Le père de Sidi Beloua, Mohamed Ben Athmane a fait souche dans la communauté de Ighze-Taourirt. Sidi Beloua serait
imam du arch Redjaouna. Il
avait trois frères : Seddik, Tayeb et El Hadi. Ses
deux oncles, Belkacem et Ahmed, s’installent respectivement chez les Aïth Djaâd et les Aïth Irathen sur les deux
versants du Djurdjura. Sidi Beloua veille sur un
cimetière ombragé par des figuiers et des oliviers séculaires. Il est très
possible que son nom puisse induire en erreur par sa ressemblance phonétique
avec Benoît. La légende urbaine considère que l'emplacement initial du mausolée
aurait accueilli la sépulture de Saint Benoît. Qui est cet homme ? Une petite
recherche en ligne nous ouvre la voie. Saint Benoit est le patriarche fondateur
de la règle monastique qui porte son nom. Considéré tardivement comme «le père de l'église occidentale», il a vécu à l'époque du
déclin de Rome et l'arrivée des Vandales en Afrique du Nord. Contemporain de
Saint Augustin, considéré aussi comme le père de l’église moderne, il est né en
490 et n'a jamais fait le voyage dans nos contrées. Il est le seul Saint
Benoît, excepté les Papes du même nom. Il repose en Italie, à Monte Cassino.

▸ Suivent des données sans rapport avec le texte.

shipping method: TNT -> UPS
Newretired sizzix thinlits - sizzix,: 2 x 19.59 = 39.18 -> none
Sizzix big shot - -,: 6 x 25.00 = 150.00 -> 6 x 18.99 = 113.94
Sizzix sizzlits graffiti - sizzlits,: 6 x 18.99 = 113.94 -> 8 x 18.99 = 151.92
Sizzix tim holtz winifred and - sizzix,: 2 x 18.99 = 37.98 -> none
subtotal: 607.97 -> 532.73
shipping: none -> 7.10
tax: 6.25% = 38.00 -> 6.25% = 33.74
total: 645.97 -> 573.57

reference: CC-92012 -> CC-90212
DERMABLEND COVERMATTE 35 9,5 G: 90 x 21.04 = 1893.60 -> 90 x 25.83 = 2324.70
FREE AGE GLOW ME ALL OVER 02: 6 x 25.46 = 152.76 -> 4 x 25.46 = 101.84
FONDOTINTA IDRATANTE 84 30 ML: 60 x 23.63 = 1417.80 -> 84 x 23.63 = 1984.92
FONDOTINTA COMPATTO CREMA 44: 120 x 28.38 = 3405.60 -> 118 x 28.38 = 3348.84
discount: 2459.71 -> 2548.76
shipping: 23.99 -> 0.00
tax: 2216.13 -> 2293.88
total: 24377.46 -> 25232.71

D’autres «chercheurs» rattachent le nom de Sidi Beloua au toponyme français «Le Valois» qui désigne plaines
et vallons. Ce qui n’est pas pour un site géographique montagneux, tel ce
sanctuaire kabyle qui trône à plus de 600 m d'altitude. Sidi Beloua, le vénéré marabout, est natif de Ighzer-Taourirt. Il est sans doute le plus prestigieux
descendant de la lignée des Aïth Bouathmane,
en raison du rayonnement spirituel de sa zaouïa éponyme fondée en 1948. Rachid Lourdja
En 1957, durant la guerre
de Libération, le Mausolée de Sidi Beloua est
détruit à l’explosif par des éléments du Commando des Renseignements et
Interventions en Kabylie (CRIK), rattaché au 11e bataillon de choc. Cette unité
d’élite assurait les opérations spéciales. Après sa destruction, le site,
considéré comme stratégique, sera occupé par le 137e régiment d'infanterie, qui
implantera une unité d'action psychologique. La zaouïa ne se relèvera de ses
ruines qu'en 1985, après une restauration réussie. La lecture de la généalogie
des Athmane renseigne sur le nom «Beloua» comme une prononciation dialectale du
classique «Abou illoua», identité rarissime qui
définit la fonction de porte-étendard.